O yıllarda elektrik enerjisi, Edison’ın doğru akım denilen yöntemle dağıtılıyordu. Tesla’ya göre burada büyük bir hata vardı. Her zaman, insanlar tarafından kabul gören yaygın doğruların, daha iyi bir alternatifi olduğunu savunan taraftaydı. Okulunu bırakıp, New York’a gemiyle ulaştığında hiç parası kalmamıştı. İş bulmalı, elektriğin patronlarına aklındakileri anlatmalıydı.

Paraya olan ihtiyacı, sadece hayatta kalmak için değil, icatlarını gerçekleştirmek için de vardı. Bu nedenle, Western Union’da çukur kazma işçisi olarak çalışmaya başladı. Bir yıl boyunca toz ve toprak içinde çalışarak transformatörler, doğru akım motorları, neon lambalar ve jeneratörler gibi projeler üzerinde çalıştı.
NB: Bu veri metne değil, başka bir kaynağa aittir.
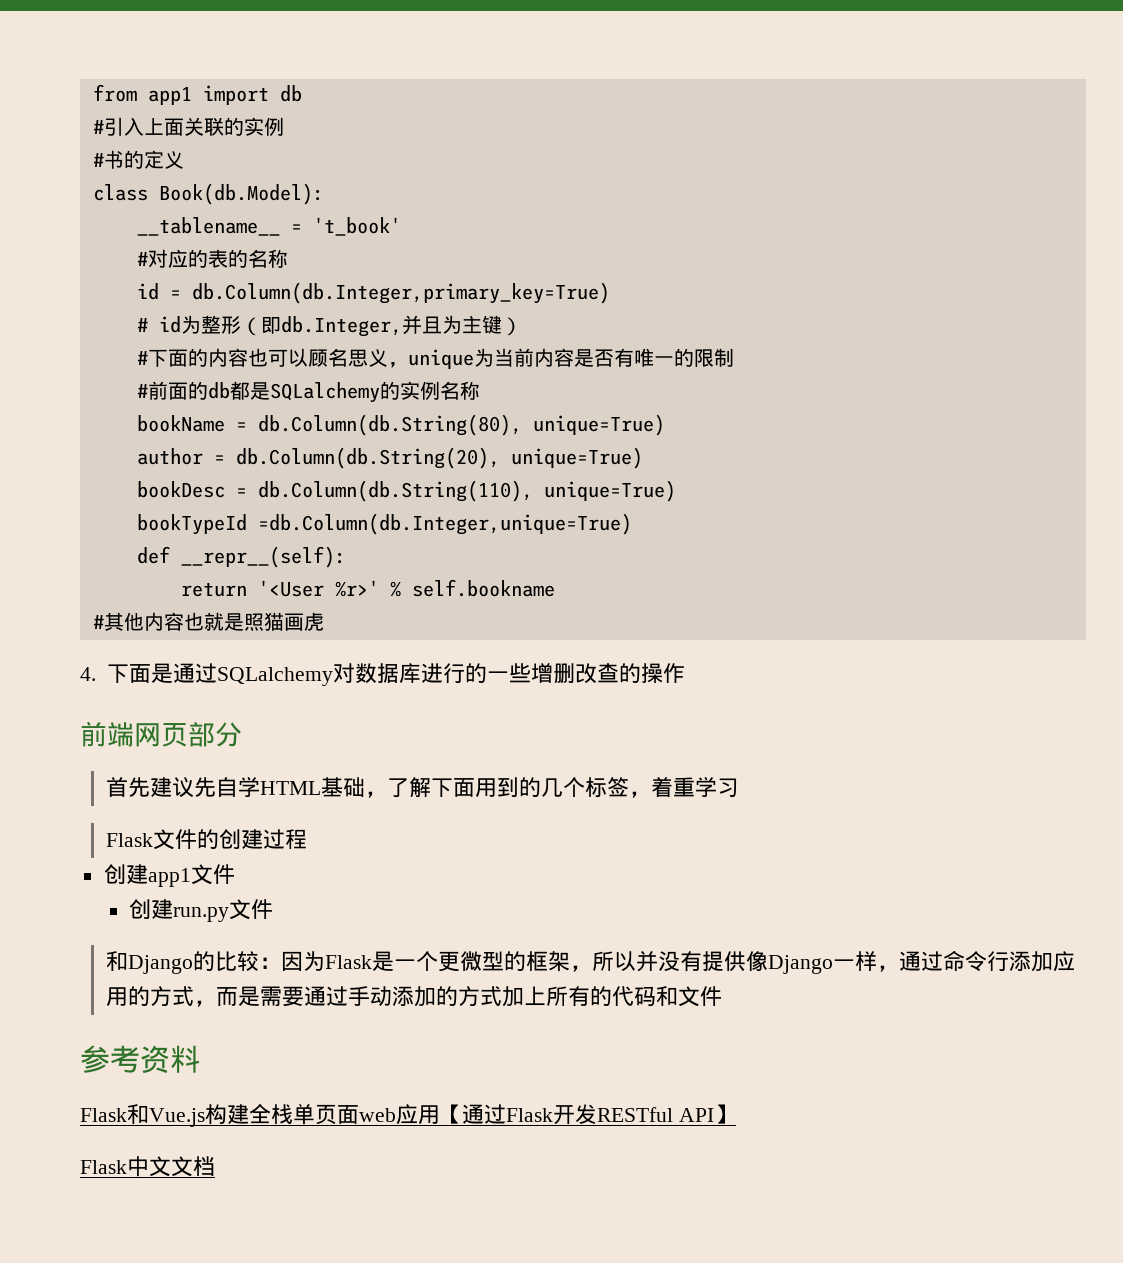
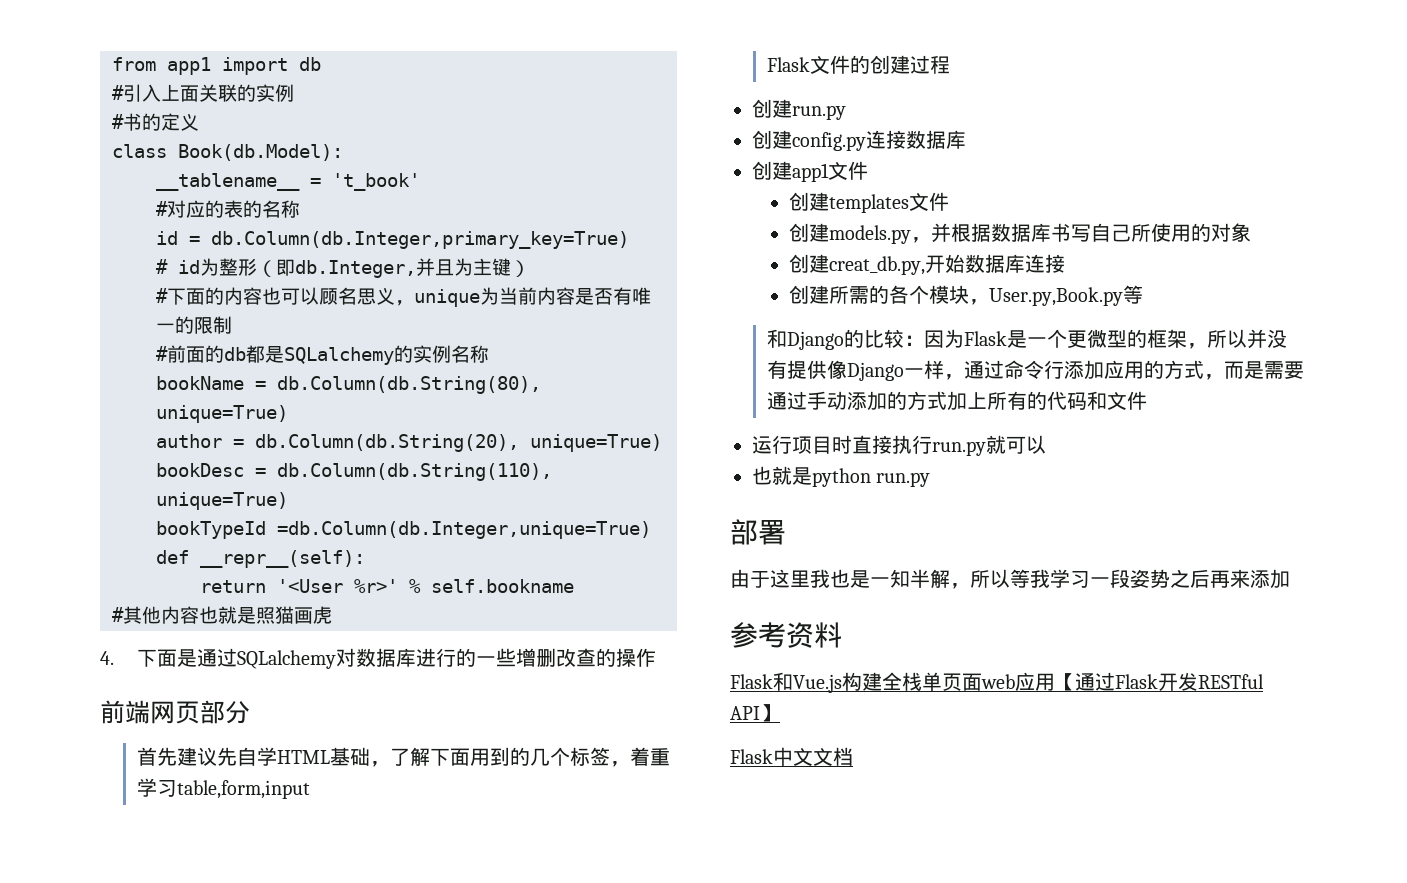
(739, 788) none -> [177,780,311,799] table,form,input
(307, 839) none -> [752,99,846,120] [752,130,966,151] // 创建run.py // 创建config.py连接数据库
[173,899,274,922] run.py文件 -> [829,192,950,213] [789,223,1252,244] [789,254,1066,275] [789,285,1144,306] templates文件 // 创建models.py，并根据数据库书写自己所使用的对象 // 创建creat_db.py,开始数据库连接 // 创建所需的各个模块，User.py,Book.py等
(722, 996) none -> [752,435,1046,456] [752,466,931,487] [730,519,786,545] [730,569,1290,589] // 运行项目时直接执行run.py就可以 // 也就是python run.py // 部署 // 由于这里我也是一知半解，所以等我学习一段姿势之后再来添加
Ancak, bu projeler tek başlarına anlam ifade etmiyordu. Tesla’nın hayatında dönüm noktası, yerel bir firma olan A. K. Brown’un sahipleriyle tanışmasıydı. Bu tanışma, Tesla’nın projelerini kağıda dökerek patent almasını sağladı. Zamanla, aldığı patent sayısı yaklaşık 30’a ulaştı.
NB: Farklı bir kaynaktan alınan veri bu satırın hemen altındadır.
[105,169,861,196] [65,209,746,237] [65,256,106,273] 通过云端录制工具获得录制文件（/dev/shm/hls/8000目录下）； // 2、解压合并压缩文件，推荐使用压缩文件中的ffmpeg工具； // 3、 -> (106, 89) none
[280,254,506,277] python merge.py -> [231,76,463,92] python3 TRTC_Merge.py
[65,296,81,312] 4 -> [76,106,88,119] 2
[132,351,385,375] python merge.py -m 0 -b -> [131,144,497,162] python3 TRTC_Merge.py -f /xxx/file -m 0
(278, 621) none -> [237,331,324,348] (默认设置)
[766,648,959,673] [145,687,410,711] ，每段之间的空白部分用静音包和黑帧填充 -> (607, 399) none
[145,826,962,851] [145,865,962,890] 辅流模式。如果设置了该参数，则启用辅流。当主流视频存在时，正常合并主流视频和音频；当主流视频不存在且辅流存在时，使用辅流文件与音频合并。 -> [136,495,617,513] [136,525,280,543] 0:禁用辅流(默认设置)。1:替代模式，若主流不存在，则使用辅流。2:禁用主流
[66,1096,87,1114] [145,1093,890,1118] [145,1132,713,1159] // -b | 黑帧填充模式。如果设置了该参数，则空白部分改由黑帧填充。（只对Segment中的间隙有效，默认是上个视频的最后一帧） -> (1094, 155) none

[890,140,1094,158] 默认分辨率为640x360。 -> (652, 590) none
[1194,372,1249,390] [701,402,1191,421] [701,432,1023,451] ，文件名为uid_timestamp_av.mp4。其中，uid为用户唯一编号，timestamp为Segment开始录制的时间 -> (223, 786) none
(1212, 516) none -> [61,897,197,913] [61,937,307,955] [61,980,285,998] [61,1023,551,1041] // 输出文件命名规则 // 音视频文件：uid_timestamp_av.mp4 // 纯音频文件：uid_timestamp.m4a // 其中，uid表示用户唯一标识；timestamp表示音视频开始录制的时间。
Tesla, Amerika’ya gidip fikirlerini orada hayata geçirmek istedi. Zaman içerisinde Amerika’da bilime değer veren insanlarla tanışır ve fikirlerini sunma fırsatı yakalar. O dönem bu insanlar Tesla’yı Edison’un şirketine götürüp Edison ile tanıştırırlar. Alternatif akım ile yapabileceklerini anlattıktan sonra Edison’un teori ile vakit kaybediyorsun sözlerine içerlenir. Ancak Edison’un doğru akım santrallerinde büyük bir verimsizlik problemi vardır. Bu problemi çözmesi karşılığında kendisine 50 bin dolar gibi bir ücret önerilir. Tesla kendi labaratuvarını kurmak için bu teklifi kabul eder ve gece gündüz çalışarak tüm problemleri giderir. Hakettiği ücreti istediğinde ise Edison, sen hiç Amerikan mizahından anlamıyorsun der ve Tesla’ya ücretini ödemez.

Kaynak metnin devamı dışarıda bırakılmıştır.